[Source data]
↓↓↓
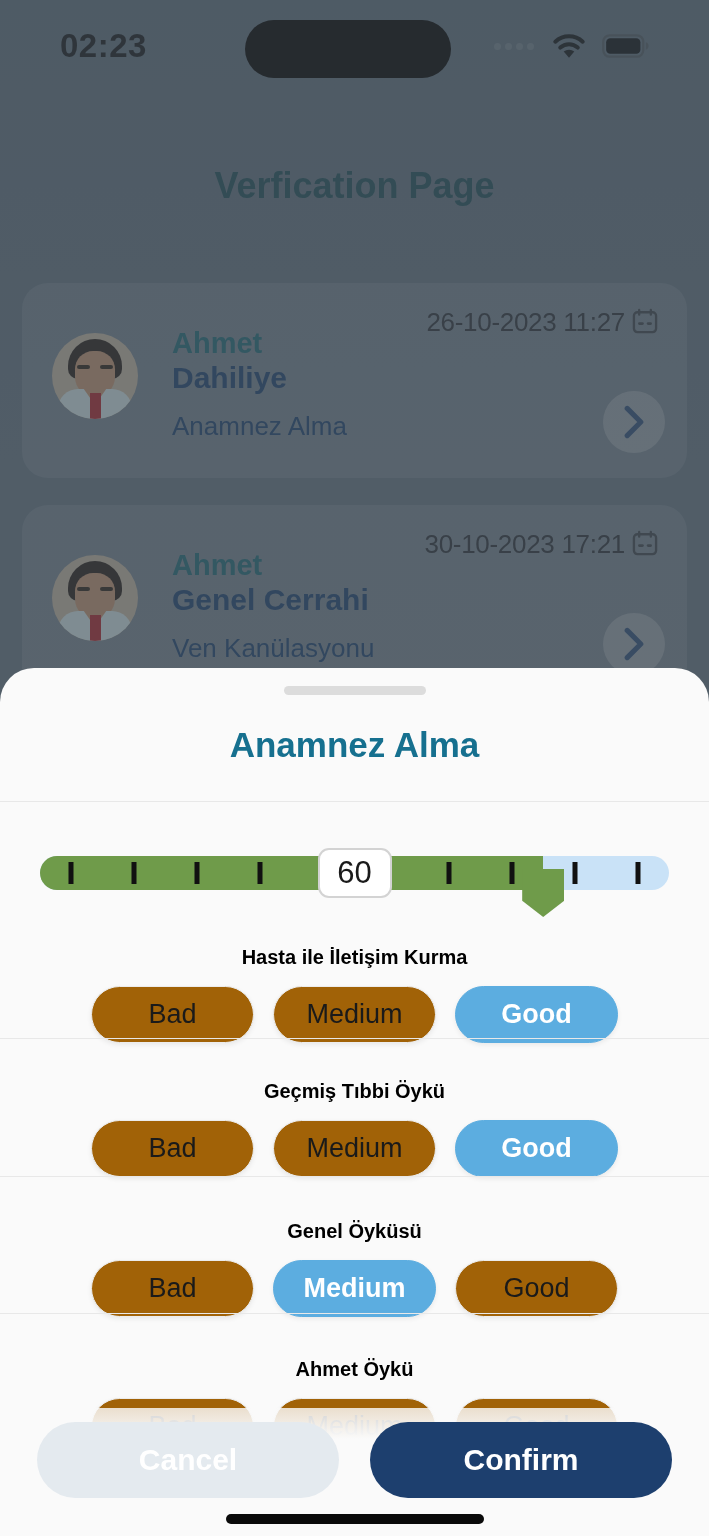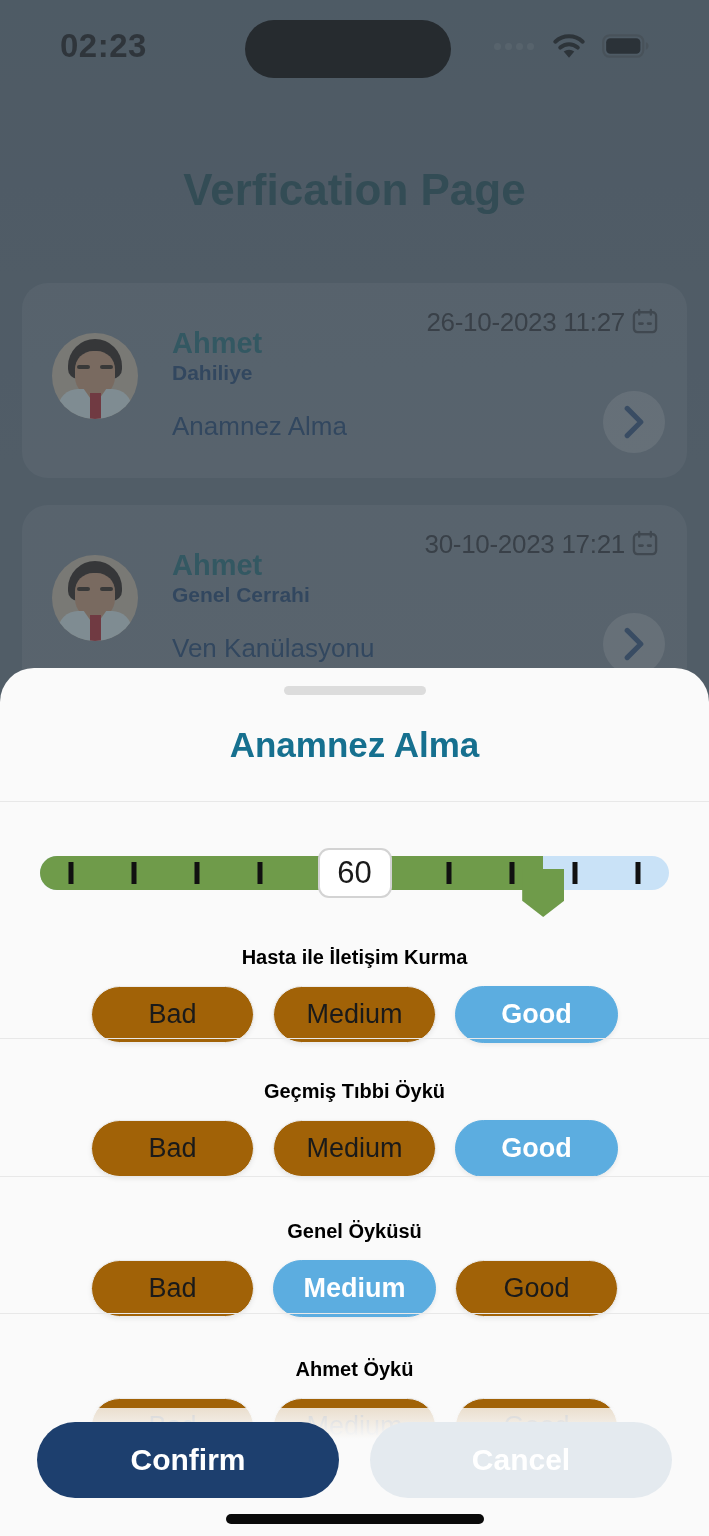--- a/index.html
+++ b/index.html
@@ -78,7 +78,7 @@
     top: 165px;
     left: 0; right: 0;
     text-align: center;
-    font-size: 44px;
+    font-size: 36px;
     font-weight: 700;
     color: #1d4a55;
   }

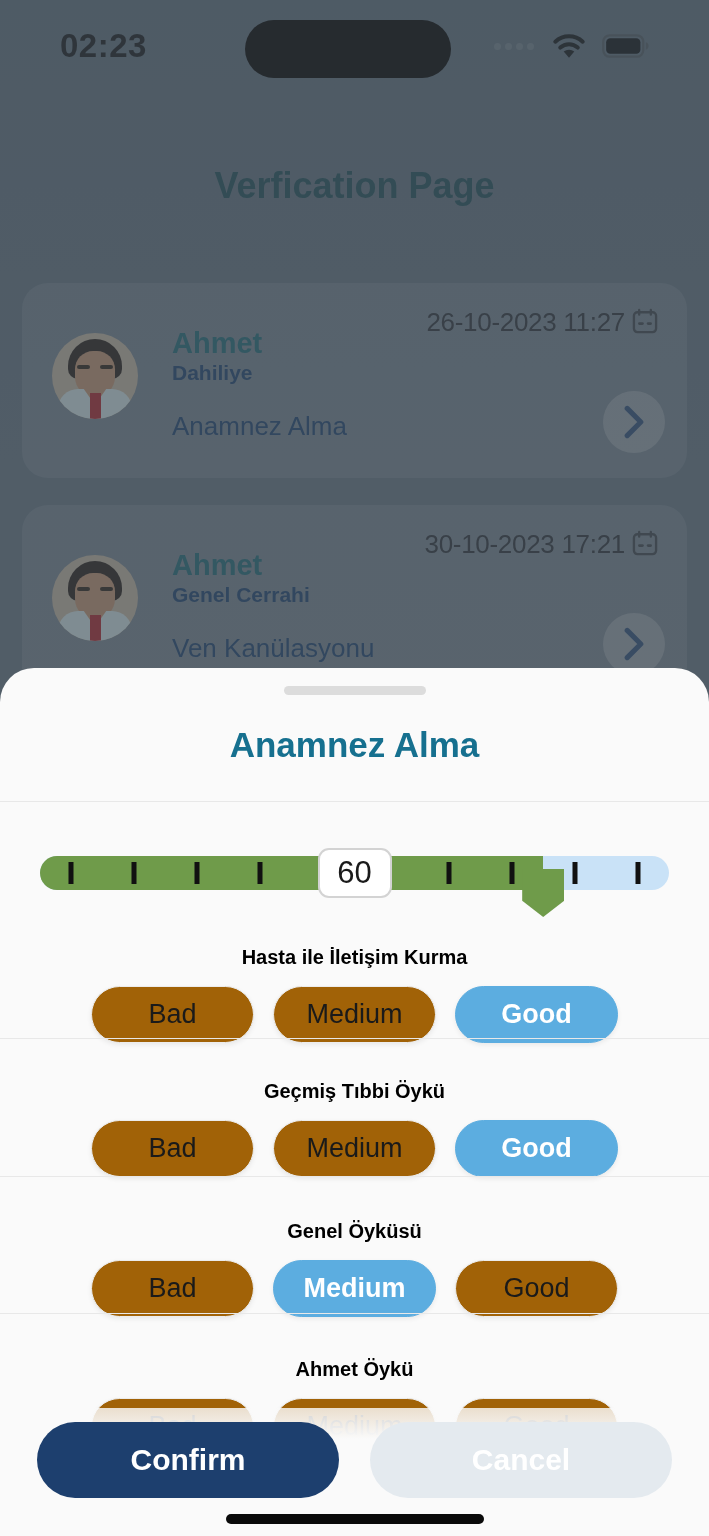--- a/index.html
+++ b/index.html
@@ -156,7 +156,7 @@
   .card-dept {
     position: absolute;
     left: 150px; top: 78px;
-    font-size: 21px;
+    font-size: 30px;
     font-weight: 700;
     color: #1b3f6b;
   }

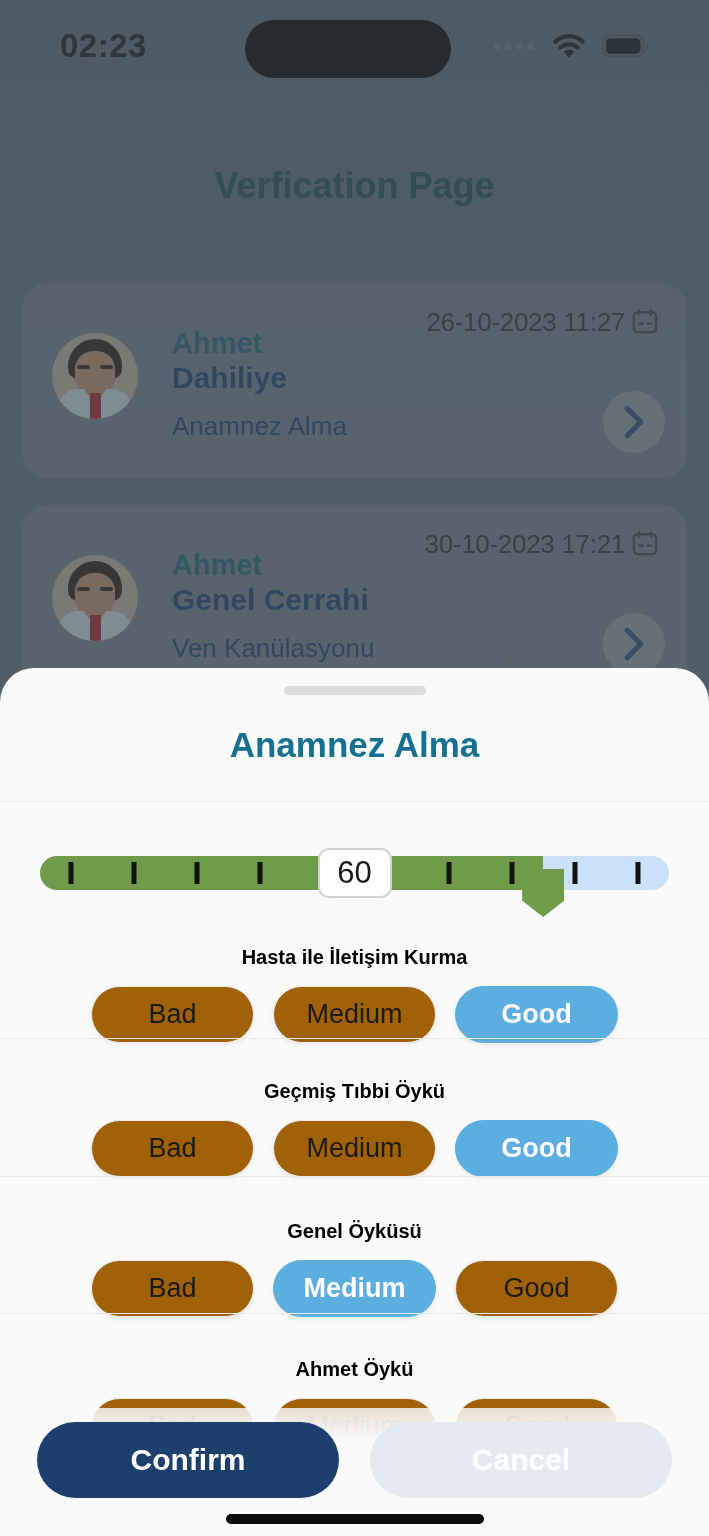--- a/index.html
+++ b/index.html
@@ -532,8 +532,8 @@
     </div>
 
     <div id="footer">
+      <button class="footer-btn" id="cancel-btn">Cancel</button>
       <button class="footer-btn" id="confirm-btn">Confirm</button>
-      <button class="footer-btn" id="cancel-btn">Cancel</button>
     </div>
   </div>
 

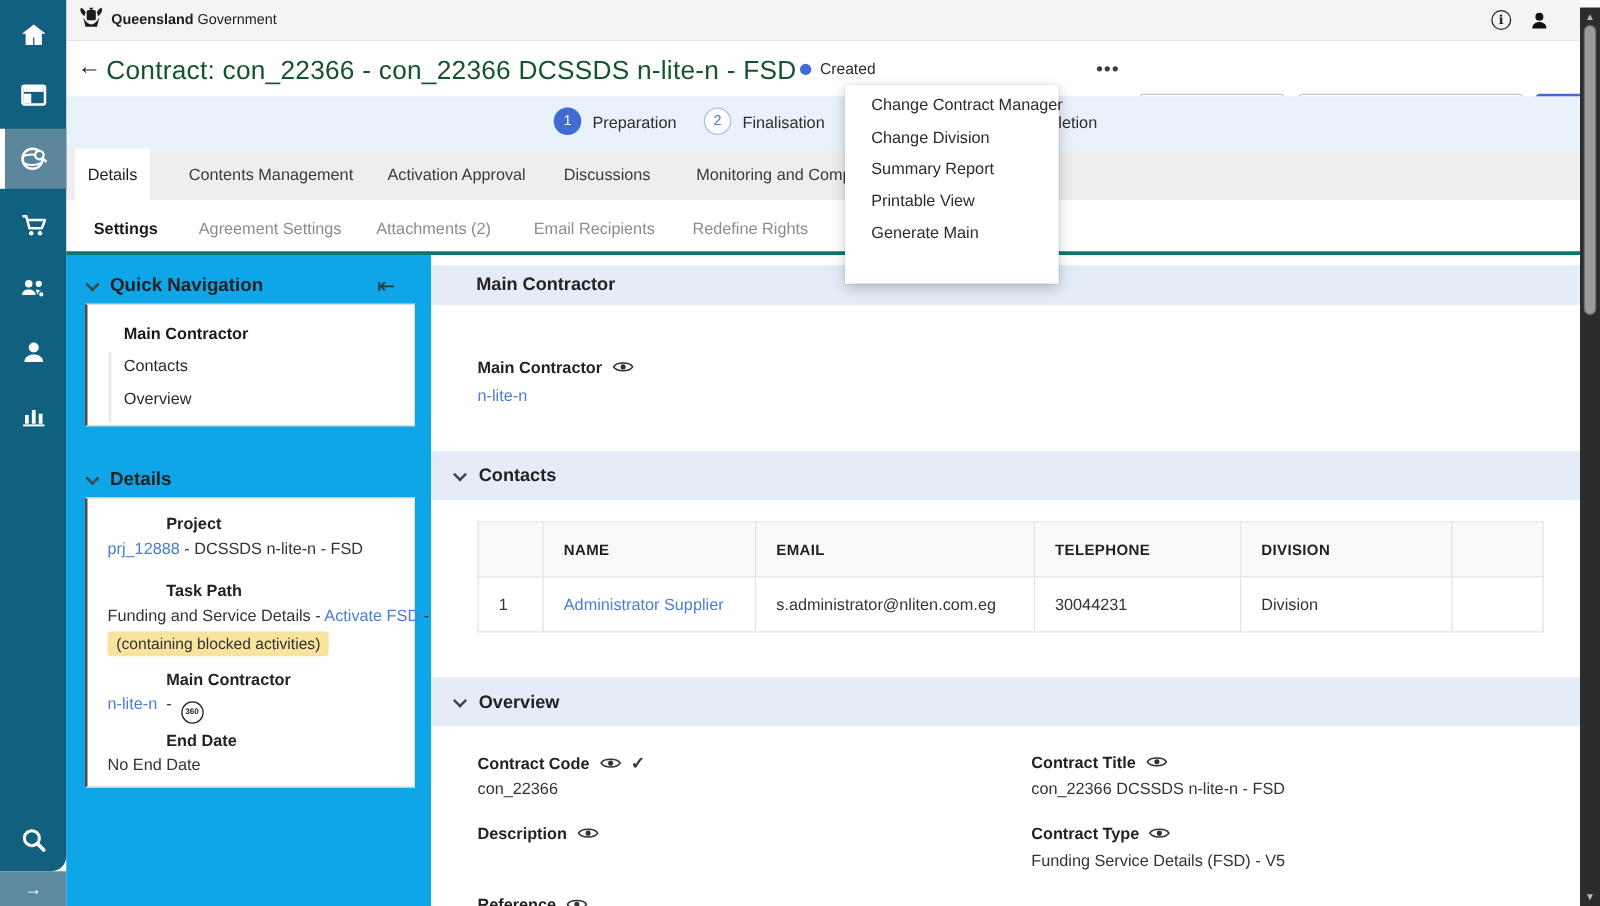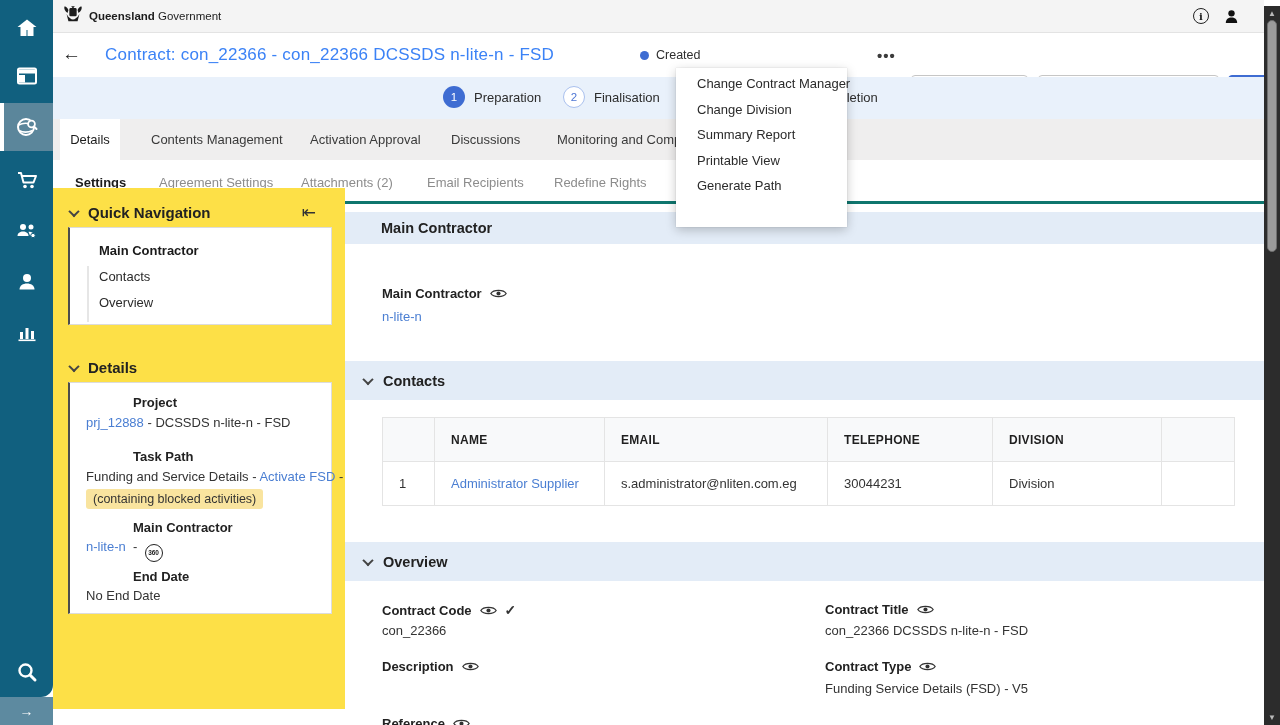--- a/index.html
+++ b/index.html
@@ -28,7 +28,7 @@
   
   .page-header { position:absolute; left:53px; top:33px; width:1211px; height:44px; background:#fff; }
   .back-arrow { position:absolute; left:9px; top:10px; font-size:19px; color:#222; cursor:pointer; }
-  .page-title { position:absolute; left:32px; top:12px; font-size:17px; font-weight:500; color:#3b82f6; letter-spacing:0.2px; white-space:nowrap;margin-left:20px; }
+  .page-title { position:absolute; left:32px; top:12px; font-size:21px; font-weight:500; color:#14532d; letter-spacing:0.2px; white-space:nowrap; }
   .status { position:absolute; left:587px; top:15px; display:flex; align-items:center; gap:7px; }
   .status-dot { width:9px; height:9px; border-radius:50%; background:#3e6cd2; }
   .status-label { font-size:12.5px; color:#2e2e2e; }

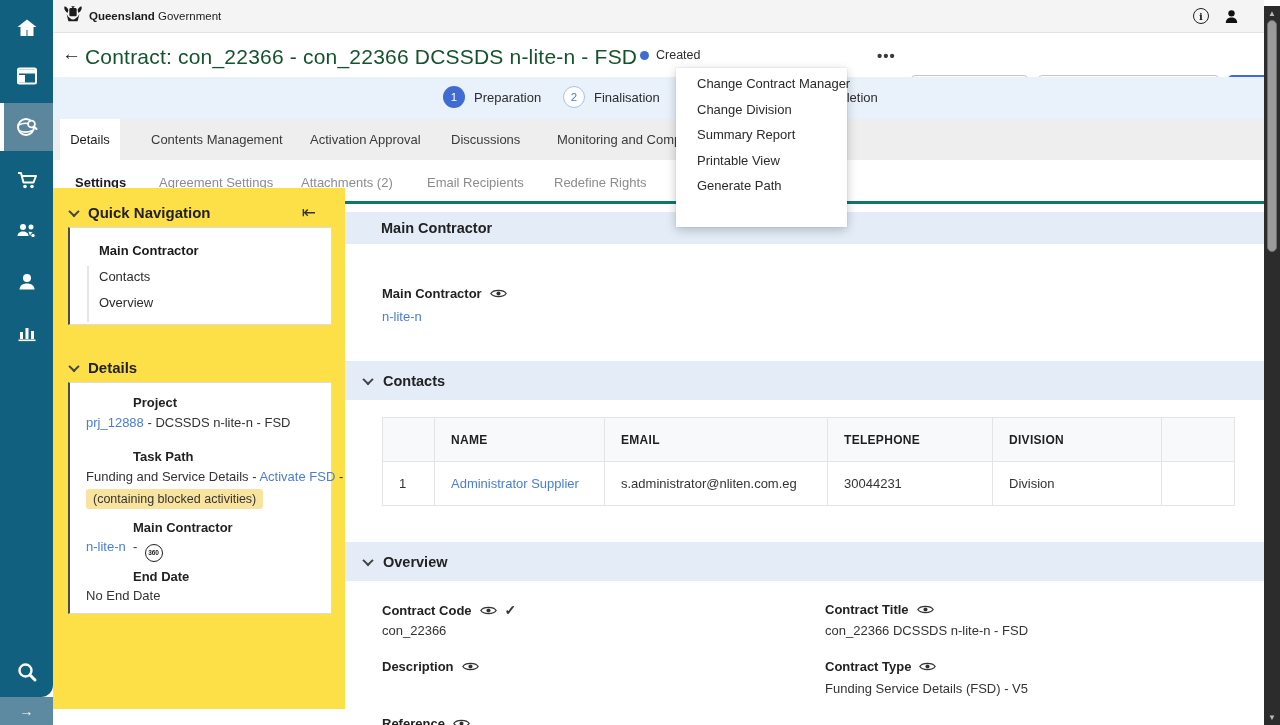--- a/index.html
+++ b/index.html
@@ -376,7 +376,7 @@
     <div class="menu-item">Change Division</div>
     <div class="menu-item">Summary Report</div>
     <div class="menu-item">Printable View</div>
-    <div class="menu-item">Generate Path</div>
+    <div class="menu-item">Generate Main</div>
   </div>
 
   <div class="scrollbar">

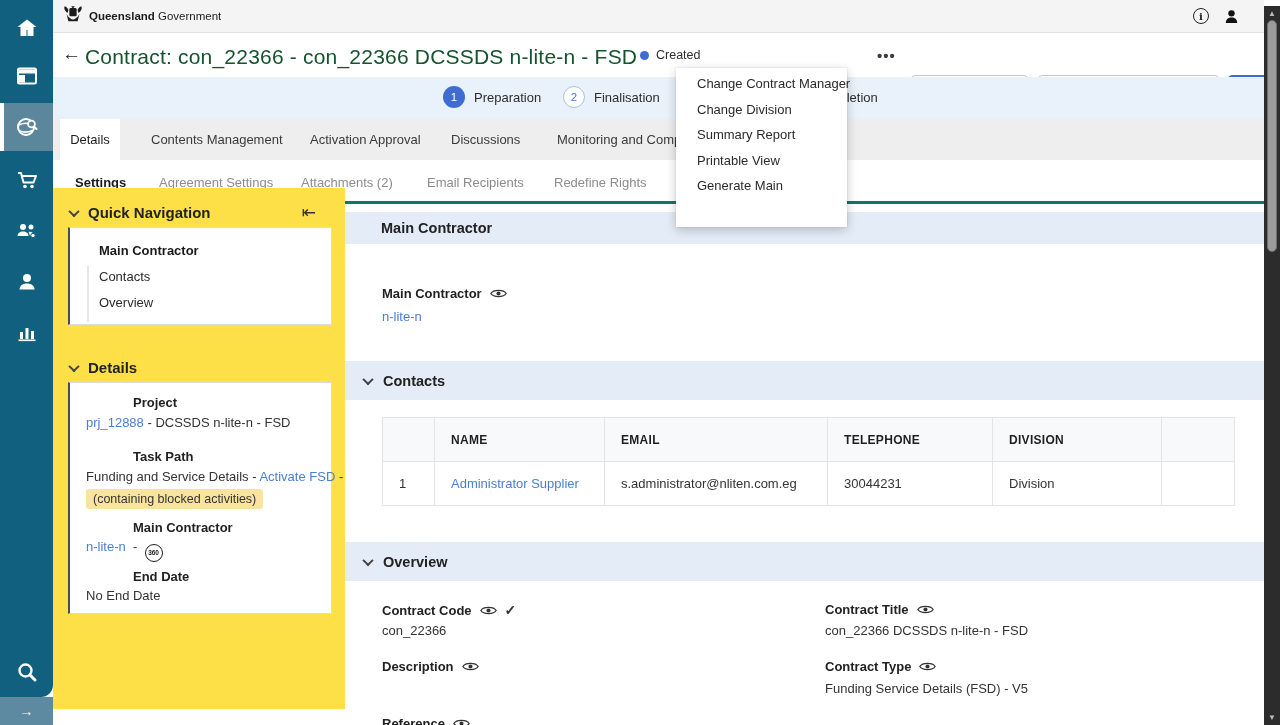--- a/index.html
+++ b/index.html
@@ -58,7 +58,7 @@
   .subtab.active { color:#1b1b1b; font-weight:700; }
 
   
-  .left-col { position:absolute; left:53px; top:188px; width:292px; height:521px; background:#fde047; }
+  .left-col { position:absolute; left:53px; top:204px; width:292px; height:521px; background:#0ea5e9; }
   .main-col { position:absolute; left:345px; top:204px; width:919px; height:521px; background:#fff; }
 
   .panel-header { position:absolute; display:flex; align-items:center; gap:10px; }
↑↑↑
▶ Your assignment:
Please copy every line from the entries that includes the word "weight".

▶ Answer to the problem:
     font-weight: 700;
     font-weight: 700;
-  .page-title { position:absolute; left:32px; top:12px; font-size:17px; font-weight:500; color:#3b82f6; letter-spacing:0.2px; white-space:nowrap;margin-left:20px; }
+  .page-title { position:absolute; left:32px; top:12px; font-size:21px; font-weight:500; color:#14532d; letter-spacing:0.2px; white-space:nowrap; }
   .subtab.active { color:#1b1b1b; font-weight:700; }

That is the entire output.